===== Records for processing =====

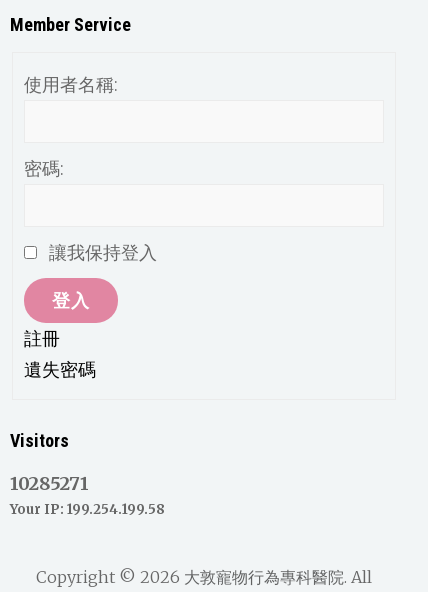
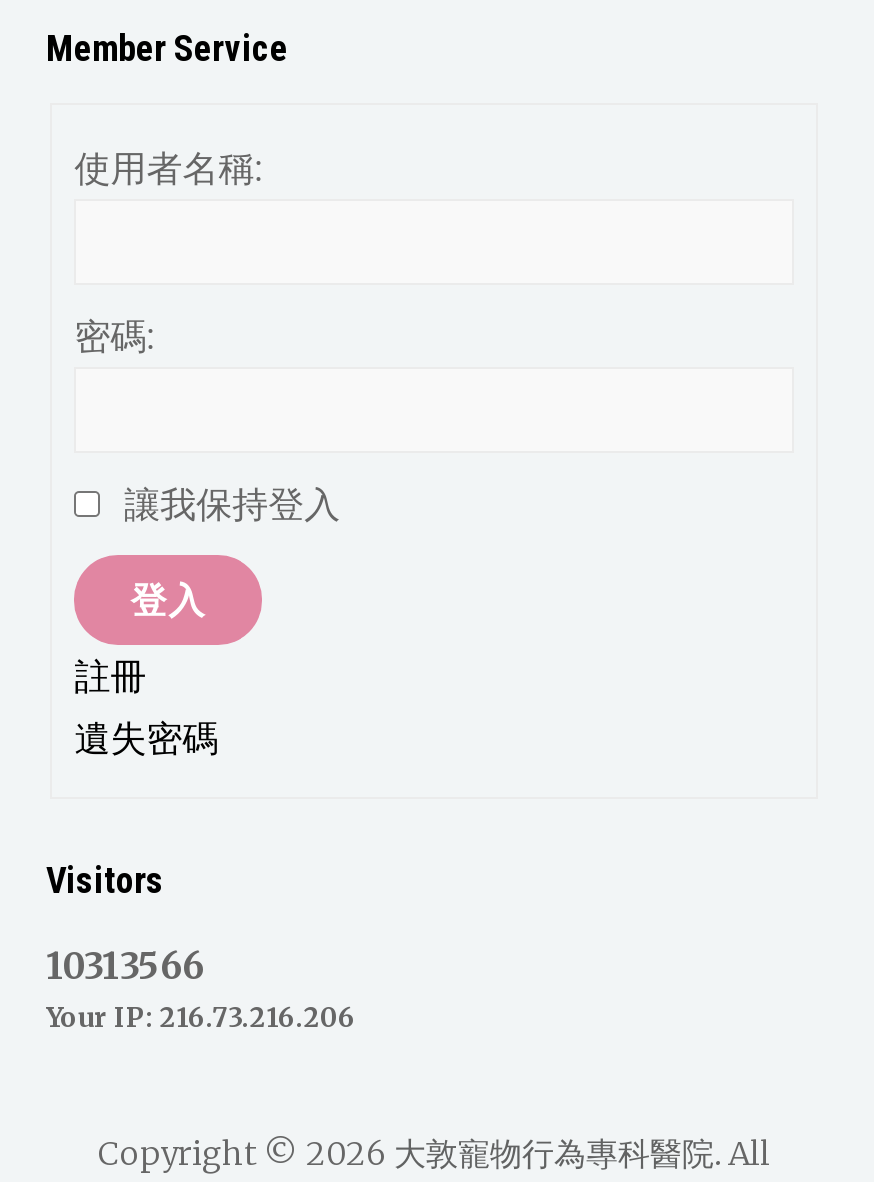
- 10285271
+ 10313566

- Your IP: 199.254.199.58
+ Your IP: 216.73.216.206
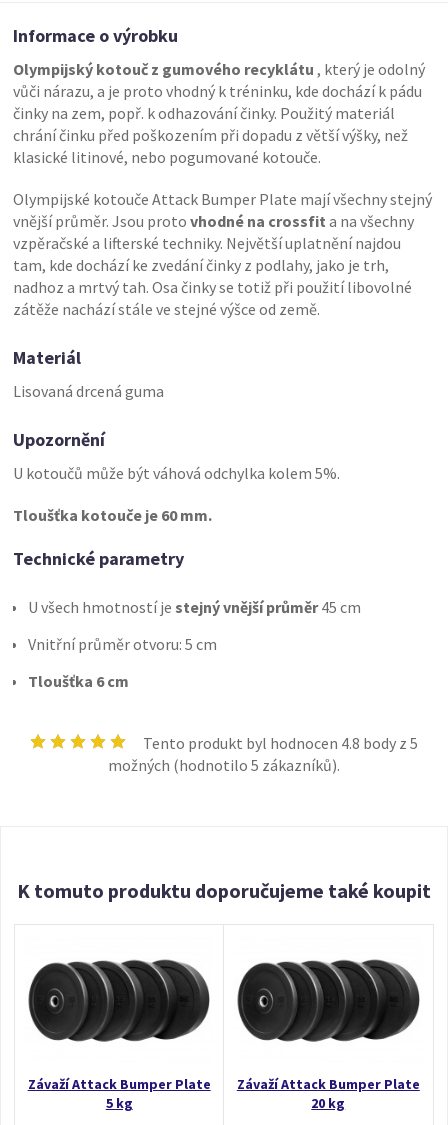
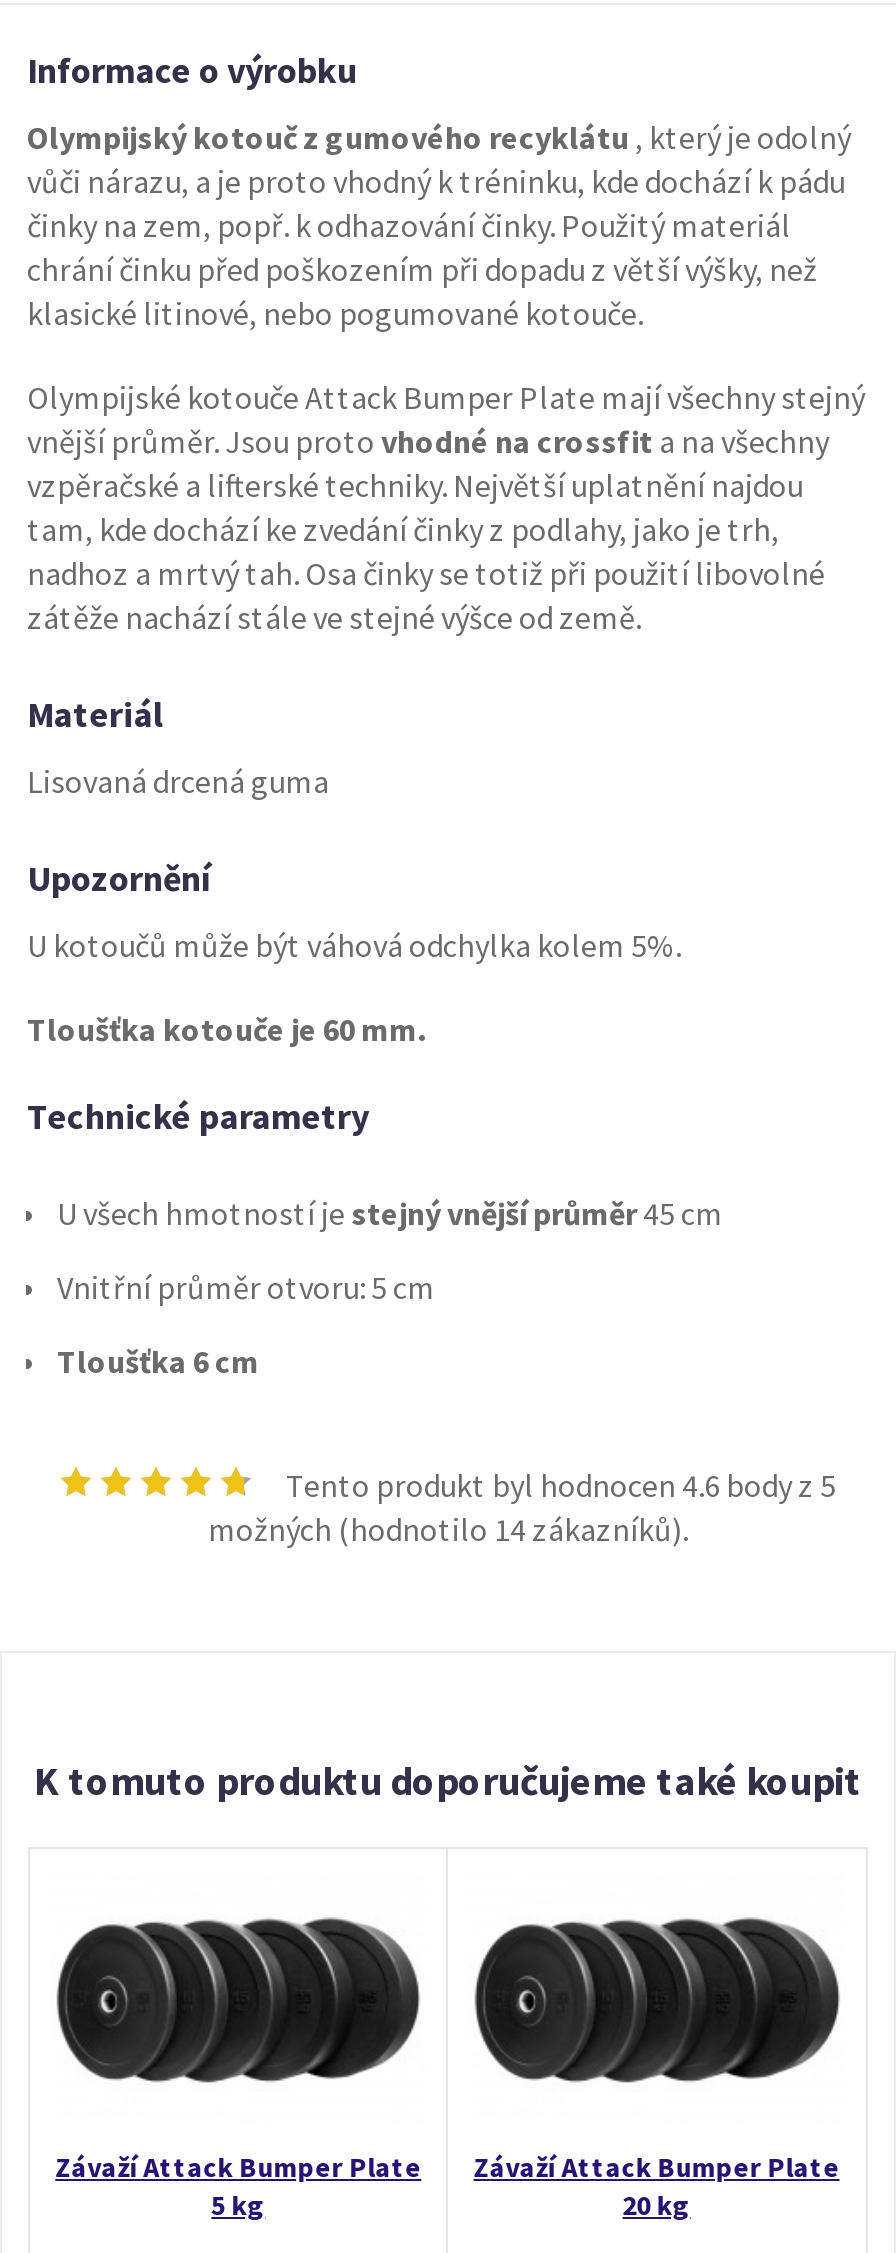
- Tento produkt byl hodnocen 4.8 body z 5
+ Tento produkt byl hodnocen 4.6 body z 5

- možných (hodnotilo 5 zákazníků).
+ možných (hodnotilo 14 zákazníků).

=====

What lines hold the string "produkt"? Pick them out of the data.

- Tento produkt byl hodnocen 4.8 body z 5
+ Tento produkt byl hodnocen 4.6 body z 5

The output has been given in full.